Hospital workers faced with outsourcing are fighting back and taking to the streets, reports Louis Bailey
Around 200 cheerful NHS workers and their supporters in purple ponchos and waving Unison flags, battling the rainy English weather, took to the streets last Saturday 19th to demand that the NHS in Colchester hospital keep their ancillary workers in house.
The workers at East Sussex and North Essex Foundation Trust have been striking since August over plans to outsource their jobs. As the workers have argued, the result of their jobs being handed to serial outsourcing companies will result in the deterioration of their conditions and pay and is a worse deal for the NHS.
According to marchers the mood was high on the days of strike, with big picket lines, music playing and support coming from in and outside the hospital. To escalate their fight and bring together all the support they’ve been receiving, the strikers called a mass rally and march in Colchester.
As the march assembled, speeches began in the pouring rain with an emotional story by one of the workers who had been sick off work and due to the outsourcing contract was not paid, he had to rely on the kindness of fellow workers to bring him food and support through the dark time. He declared through tear-filled eyes that as he was supported through his struggles, he would be out with the workers come rain, come shine.
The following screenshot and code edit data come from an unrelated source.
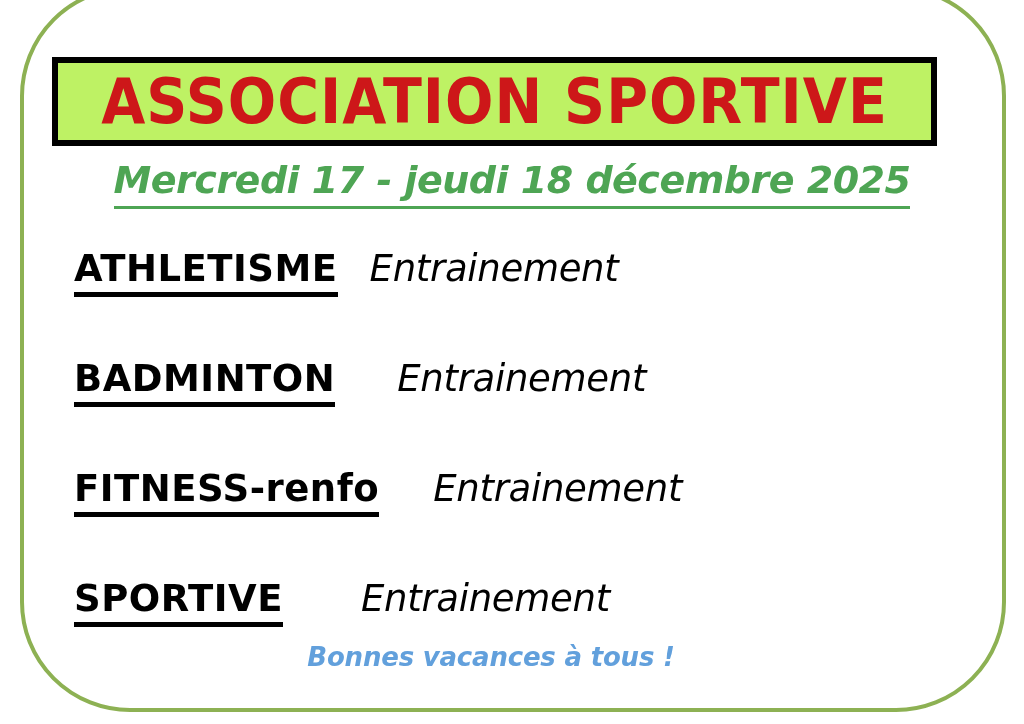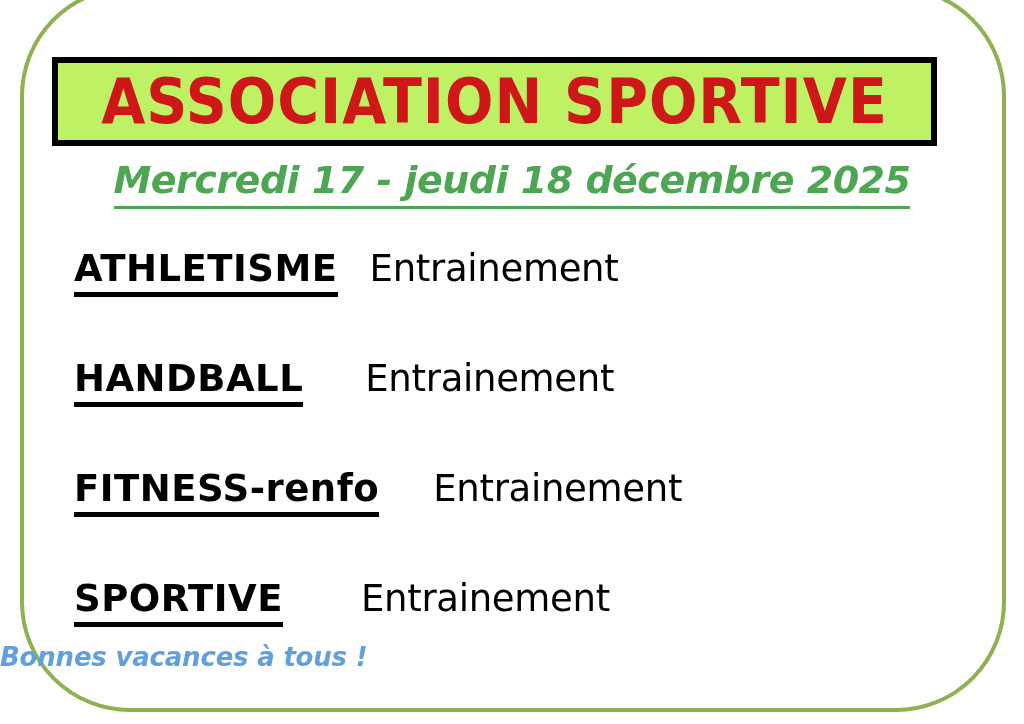--- a/index.html
+++ b/index.html
@@ -109,6 +109,7 @@
     color: #000000;
     font-family: "DejaVu Sans", sans-serif;
     font-size: 37px;
+    font-style: italic;
     letter-spacing: -0.3px;
     line-height: 1.12;
     display: inline-block;

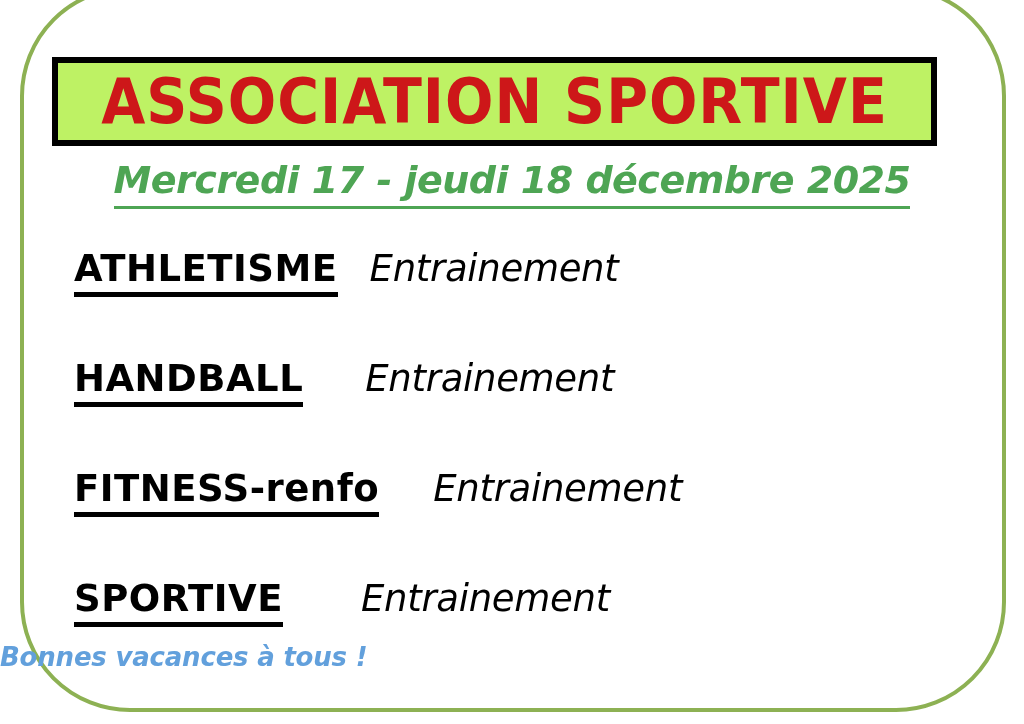--- a/index.html
+++ b/index.html
@@ -163,7 +163,7 @@
     </div>
 
     <div class="activity-row">
-      <span class="activity-name">HANDBALL</span>
+      <span class="activity-name">BADMINTON</span>
       <span class="gap-2"></span>
       <span class="activity-detail">Entrainement</span>
     </div>

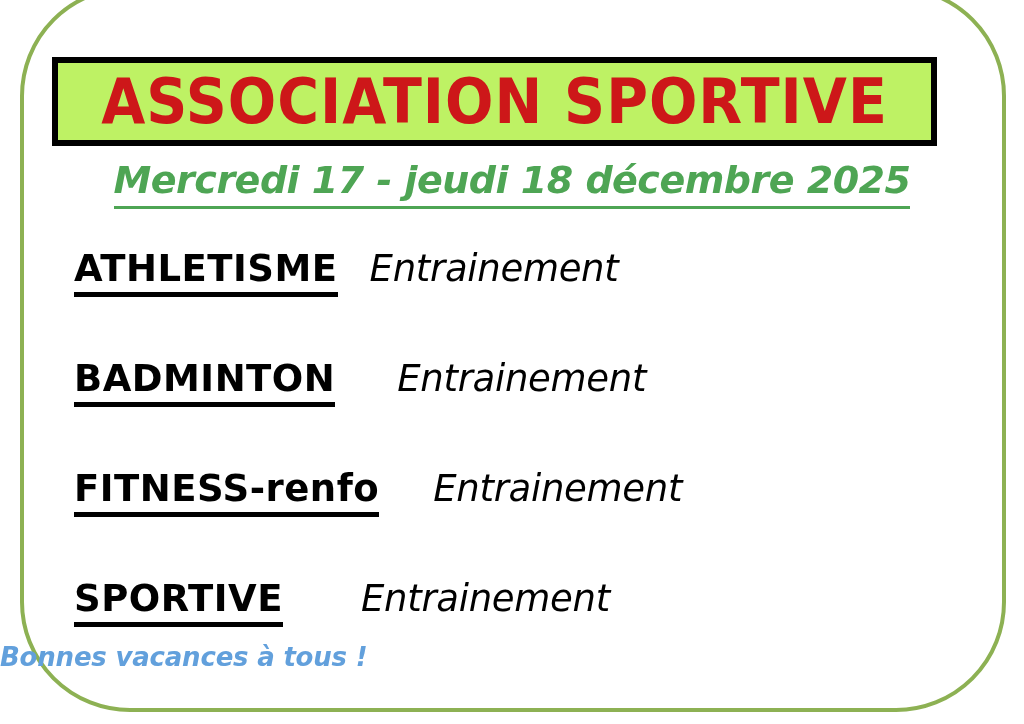--- a/index.html
+++ b/index.html
@@ -125,7 +125,7 @@
     left: 0;
     top: 642px;
     width: 1024px;
-    text-align: left;
+    text-align: center;
     padding-right: 42px;
     box-sizing: border-box;
   }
The general mood of the strikers and supporters was one of solidarity and a determination to keep the momentum up. Speeches and encouragement continued from various Unison officers. From the national Unison office, the general theme was of rallying everyone and assuring that they had the backing of the whole union.
On the march, the protesters whistled and chanted and cars beeping in support was the chorus of the march. There was a joyful atmosphere and you could feel that these workers were positively welcomed and cared for by the community that they had cared for.
When we arrived in the city centre we moved onto the streets and off the pavement, the atmosphere visibly lifted and chants of ‘In-house is best, keep us NHS’ filled the Saturday morning. As the day wrapped up, the energy was high, and workers left feeling connected and ready to push on in their fight to save the NHS.
These people that have built their lives around serving their communities through maintaining the hospital are having their lives stripped away from them. It is not just numbers but people. But the striking workers and those who travelled from across the region and beyond to support them are acutely aware of the importance of their fight, not just for their jobs but for the future of the NHS.
When a slimy Wes Streeting decides that a ‘tough decision’ needs to be made it translates to outsourcing of workers and handing more public money to private companies. Labour’s stance of privatising the NHS is not just an abstract debate, it is a deliberate and political choice that ruins working people’s lives to fulfil big business’s dreams of making a profit off our health and wellbeing.
Support the striking workers wherever and whenever you can, these people are deserving of their jobs staying within the NHS and basic working conditions and pay parity. This is a fight for the rights of all workers and for the whole NHS.